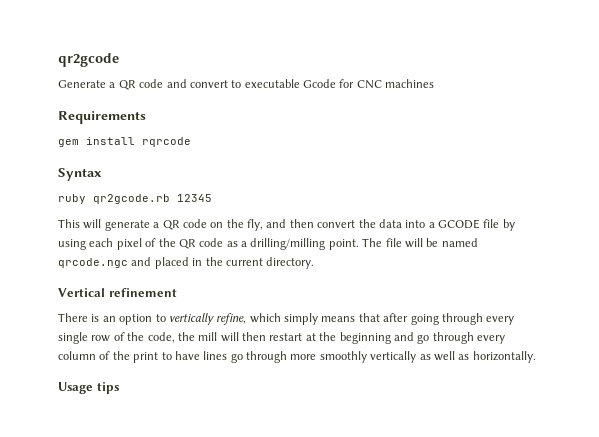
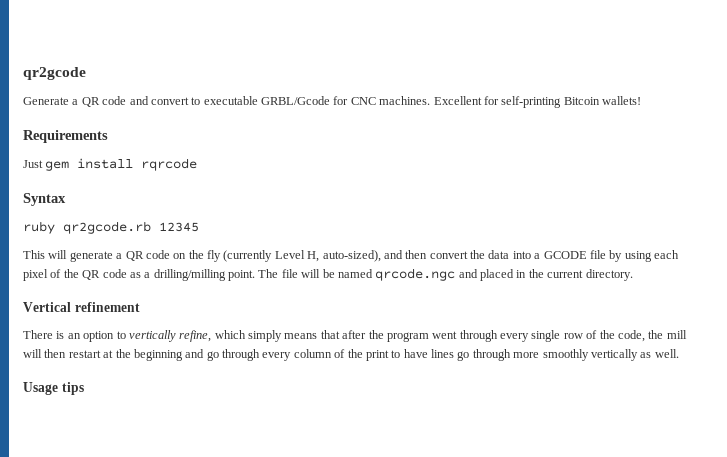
[303,79,336,88] Gcode -> [261,96,330,105] GRBL/Gcode
[385,79,435,88] machines -> [379,96,641,108] machines. Excellent for self-printing Bitcoin wallets!
(146, 117) none -> [23,160,43,168] Just
[247,219,263,231] fly, -> [207,250,381,262] fly (currently Level H, auto-sized),
[410,314,439,325] going -> [368,330,458,342] the program went
[433,351,536,363] well as horizontally. -> [654,349,679,358] well.

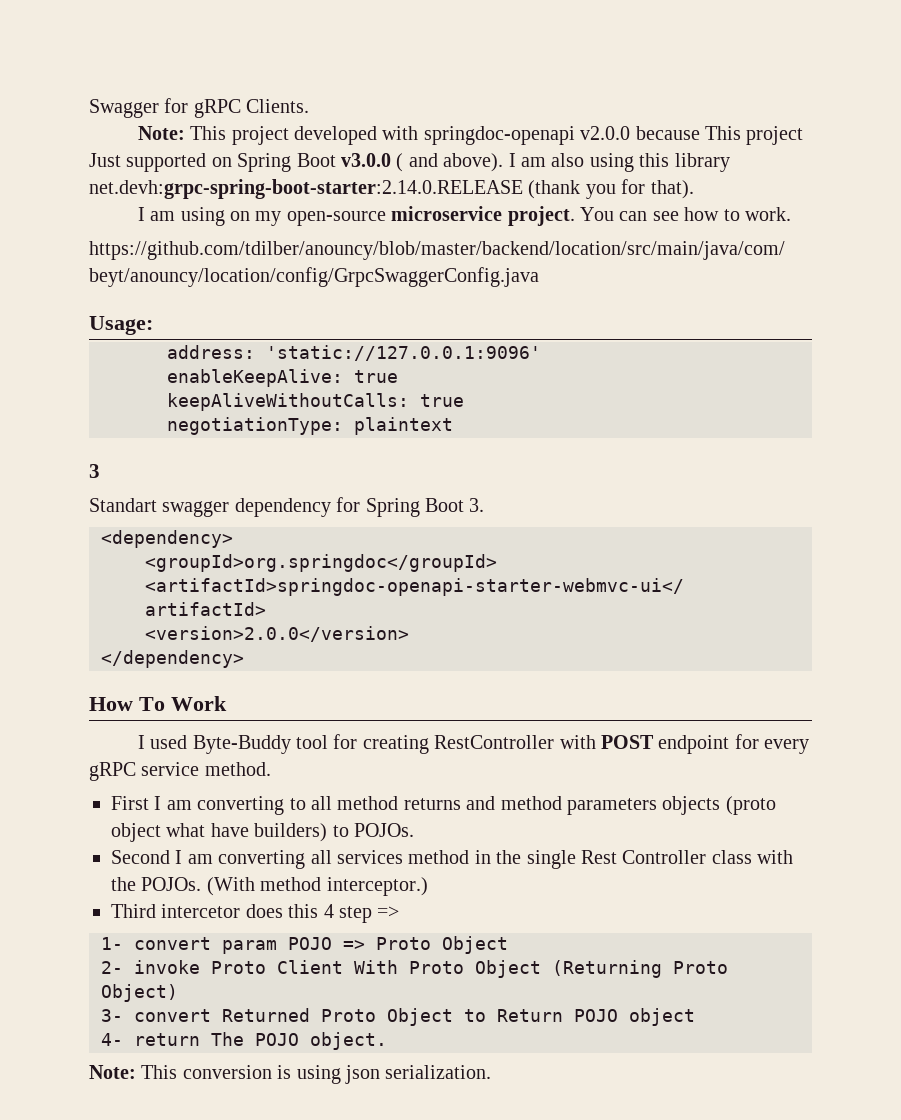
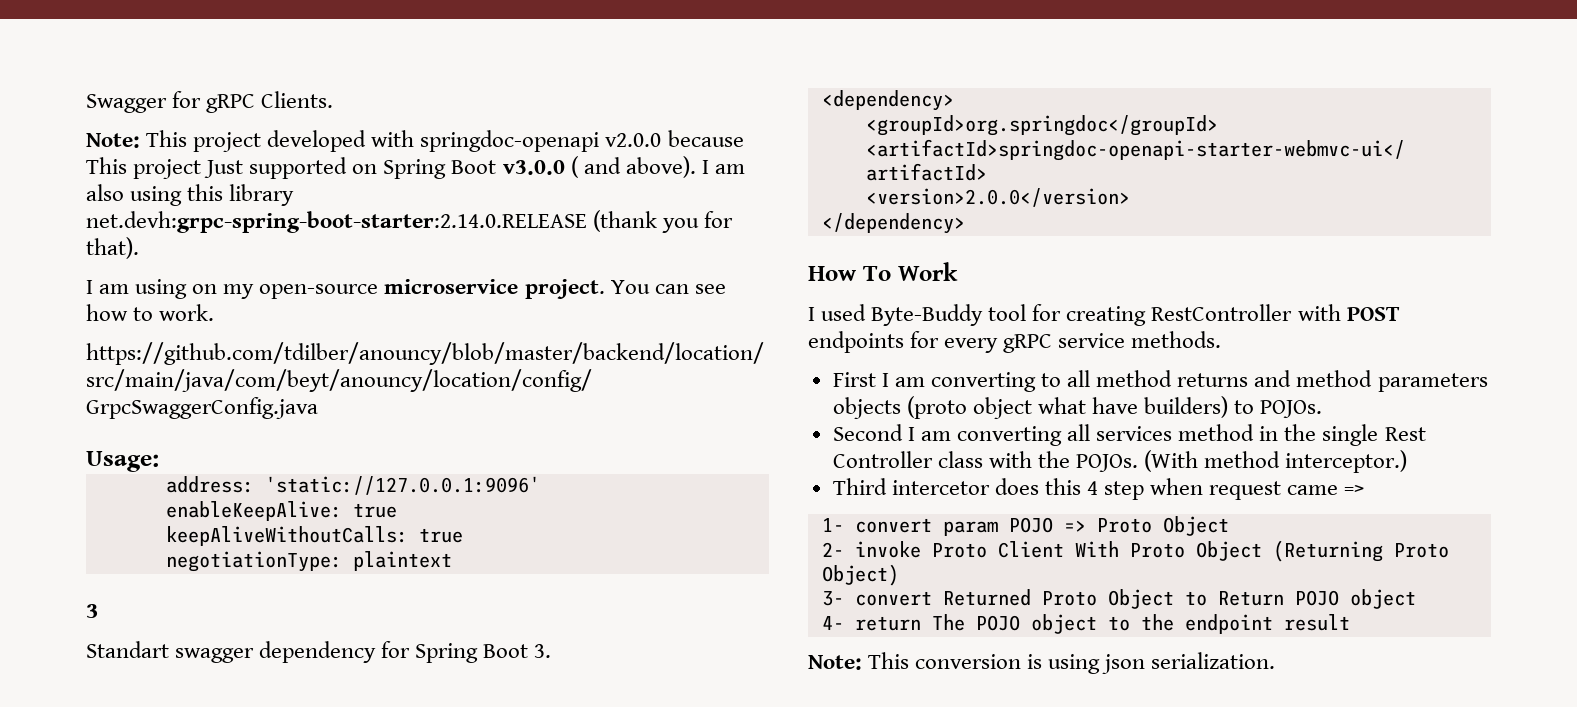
[658,735,730,754] endpoint -> [808,331,904,353] endpoints
[204,762,271,776] method. -> [1131,331,1222,348] methods.
(372, 914) none -> [1150,478,1339,500] when request came
[310,1032,387,1050] object. -> [1030,614,1350,634] object to the endpoint result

____________________

• [Task instructions]: The required output is the exact run of lines from the start of the records through the line containing "[247,219,263,231] fly, ->", both ends included, with no pictures.

• [Solution below]:
[303,79,336,88] Gcode -> [261,96,330,105] GRBL/Gcode
[385,79,435,88] machines -> [379,96,641,108] machines. Excellent for self-printing Bitcoin wallets!
(146, 117) none -> [23,160,43,168] Just
[247,219,263,231] fly, -> [207,250,381,262] fly (currently Level H, auto-sized),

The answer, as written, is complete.